One plausible reason for this is simply due to the nature of LLMs as next-word predictors trained on internet data, as people generally express confidence using numbers rounded to the nearest 5%, and often for emphasis more than truth. For example, when you can’t find your keys, you might say I am 100% sure I put the keys back on the hook, even if you didn’t. The model doesn’t learn to express its confidence: it learns people like to say 100%.
A similar problem affects explainability: the model produces plausible outputs when asked for reasoning because it has seen many cases of a person justifying an answer they have given or providing reasoning before giving their answer. However, since LLMs do not have access to their own internal state---the way they actually made the decision---they are saying what they would expect a human to say, not providing a faithful reflection of their thought process. This has been highlighted in some concerning ways: one work found that when switching sensitive features such as race and gender: the model would change its answer to align with a biased response and generate a new---plausibly unbiased---rationale for the new response (Figure 4).

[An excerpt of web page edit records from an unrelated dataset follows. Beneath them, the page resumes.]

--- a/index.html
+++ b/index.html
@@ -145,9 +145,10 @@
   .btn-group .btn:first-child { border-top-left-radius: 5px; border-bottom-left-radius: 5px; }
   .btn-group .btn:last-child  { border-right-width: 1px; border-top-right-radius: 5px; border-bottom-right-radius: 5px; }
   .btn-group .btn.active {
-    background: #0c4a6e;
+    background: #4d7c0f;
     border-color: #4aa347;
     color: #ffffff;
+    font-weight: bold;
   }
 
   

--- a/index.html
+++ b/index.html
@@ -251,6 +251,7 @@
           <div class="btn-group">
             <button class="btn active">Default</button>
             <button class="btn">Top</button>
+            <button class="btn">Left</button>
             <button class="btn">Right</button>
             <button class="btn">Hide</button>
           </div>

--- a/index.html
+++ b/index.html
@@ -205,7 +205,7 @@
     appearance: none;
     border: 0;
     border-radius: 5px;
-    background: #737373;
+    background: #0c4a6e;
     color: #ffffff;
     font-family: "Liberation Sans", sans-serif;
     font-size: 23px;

Figure 4. Although information unrelated to race and gender remains unchanged, both the blue and red inputs result in the answer (C) with plausbile rationale. From Language Models Don’t Always Say What They Think: Unfaithful Explanations in Chain-of-Thought Prompting.

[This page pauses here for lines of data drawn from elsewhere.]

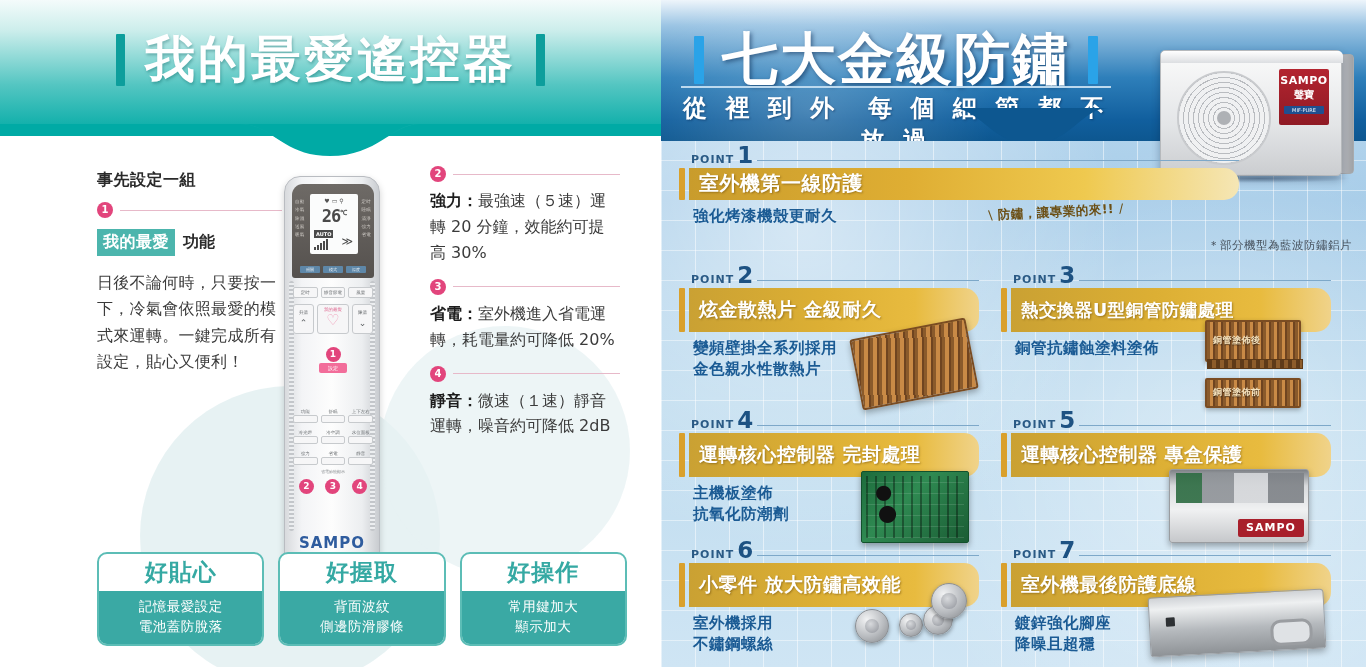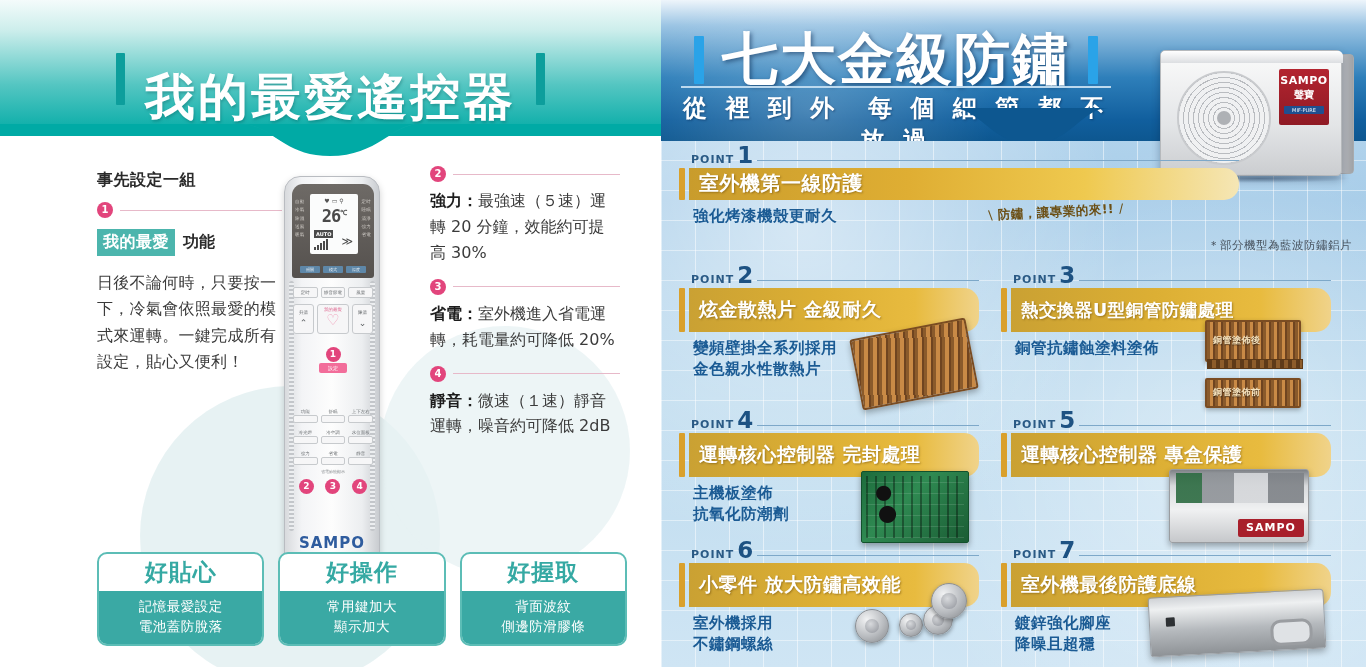--- a/index.html
+++ b/index.html
@@ -33,7 +33,6 @@
     font-size: 50px; font-weight: bold; color: #ffffff; letter-spacing: 3px;
     text-shadow: 1px 2px 3px rgba(0,90,90,.35);
     font-family: "DejaVu Serif", "Liberation Serif", serif;
-    margin-top: 38px;
   }
 
   

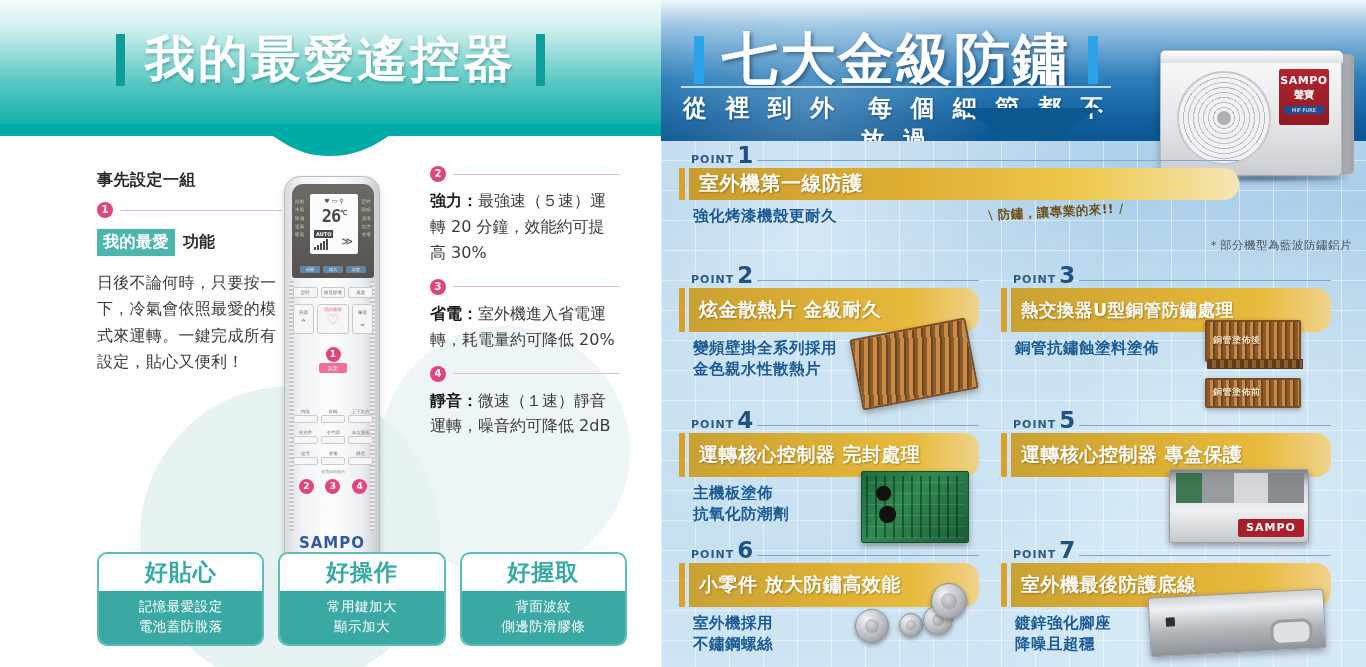--- a/index.html
+++ b/index.html
@@ -622,17 +622,17 @@
           </div>
         </div>
         <div class="bbox">
+          <div class="bbox-title">好握取</div>
+          <div class="bbox-body">
+            <div>背面波紋</div>
+            <div>側邊防滑膠條</div>
+          </div>
+        </div>
+        <div class="bbox">
           <div class="bbox-title">好操作</div>
           <div class="bbox-body">
             <div>常用鍵加大</div>
             <div>顯示加大</div>
-          </div>
-        </div>
-        <div class="bbox">
-          <div class="bbox-title">好握取</div>
-          <div class="bbox-body">
-            <div>背面波紋</div>
-            <div>側邊防滑膠條</div>
           </div>
         </div>
       </div>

What Does This Mean for My Software?
Explainability and confidence techniques are meant to help both individual users and AI practitioners diagnose problems and intervene when necessary. Through this lens, the combination of high interpretability, high plausibility, and low faithfulness of explanations in LLMs is a worst-case scenario for both human-AI teaming and responsible AI.
It is reasonable to feel discouraged based on this but, like most AI problems, handling these challenges depends on your specific needs, goals, and tolerance for risk. Are you brainstorming ideas for a fantasy novel? Go nuts with an LLM. Are you reviewing mortgage applications? A large body of research exists on explainable and interpretable non-LLM techniques[3], consider one of those even if it’s slightly less accurate.
Are you reviewing fantasy novels? There are worse things in life than reading a bad book, but maybe don’t give it to your kid without reading it first.
[1] Don’t worry about it.
[2] Specific numbers are subject to when that paper was written, the dataset used, the specific prompt, etc., so take that into consideration.
[3] As with many things in AI, specifics matter: GPT-4 is an important benchmark measurement because of its widespread adoption, but some models and datasets together have shown good calibration and some works explicitly train models to output confidence. Broadly, the message is not to take these values for granted.